Jeudi 20 novembre 2008 4 20 /11 /2008 14:31

L’Assemblée nationale a adopté le 4 novembre dernier  en première lecture, le projet de loi de financement de la sécurité sociale (PLFSS) pour 2009.

Parmi les quelques mesures proposées par le projet, le report de 65 à 70 ans, d'âge de mise à la retraite d'office d'un salarié à l'initiative de l'employeur.

Néanmoins, il semblerait qu'une nouvelle fois,les réactions se situent davantage sur le terrain idéologique (sur l'air du "démontage de modèle social français") que sur celui du commentaire éclairé.

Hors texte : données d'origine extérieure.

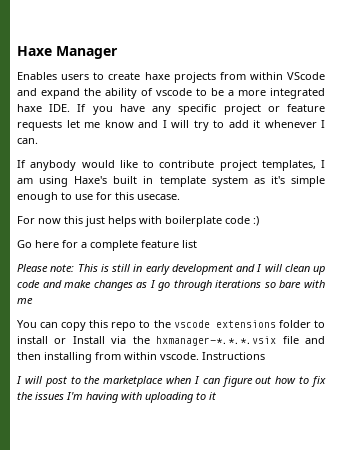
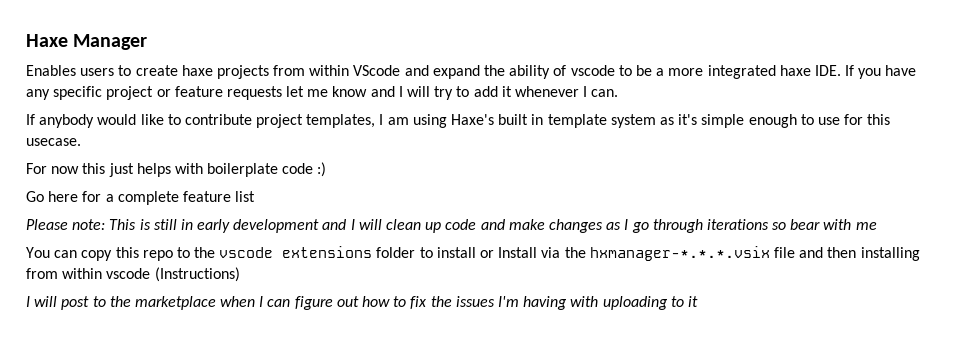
[279,280,302,288] bare -> [790,219,821,230] bear
[160,352,265,360] vscode. Instructions -> [106,267,240,282] vscode (Instructions)

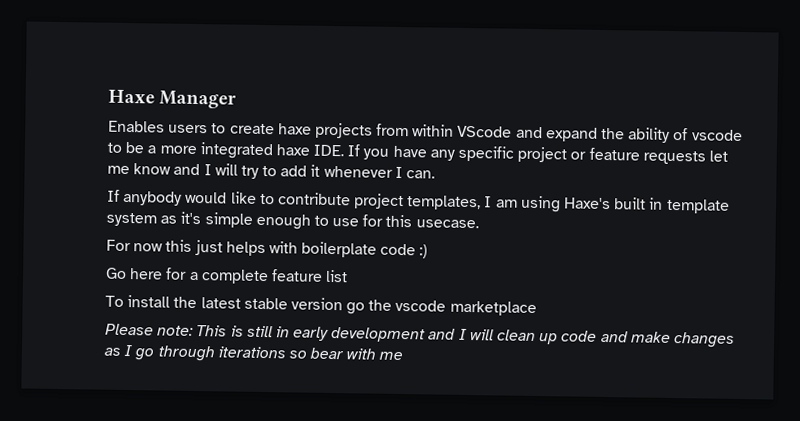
(256, 196) none -> [105,295,537,317] // To install the latest stable version go the vscode marketplace
[26,246,920,261] [26,267,240,282] [26,296,698,310] // You can copy this repo to the vscode extensions folder to install or Install via the hxmanager-*.*.*.vsix file and then installing from within vscode (Instructions) // I will post to the marketplace when I can figure out how to fix the issues I'm having with uploading to it -> (404, 356) none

L'apparition d'un nouveau plafond à 70 ans marque naturellement les esprits comme nouvelle frontière symbolique, mais l'âge légal de départ à la retraite est toujours de 60 ans. Surtout, le projet de loi, offre la possibilité au salarié de travailler au-delà de 65 ans, ce qui reste effectivement une petite révolution, mais soumise à son approbation. Plus précisément, chaque année au delà de 65 ans, l'employeur devra interroger le salarié concerné, par écrit, sur ses intentions quant à sa retraite. Si le salarié souhaite continuer à travailler, l'employeur ne pourra pas procéder à sa mise à la retraite pendant un an, et ce pendant 4 ans, soit jusqu'à 70 ans.

Il est à noter que le projet initial ne comportait aucun limite d'âge. Celle-ci fut introduite à la demande expresse de la CGPME.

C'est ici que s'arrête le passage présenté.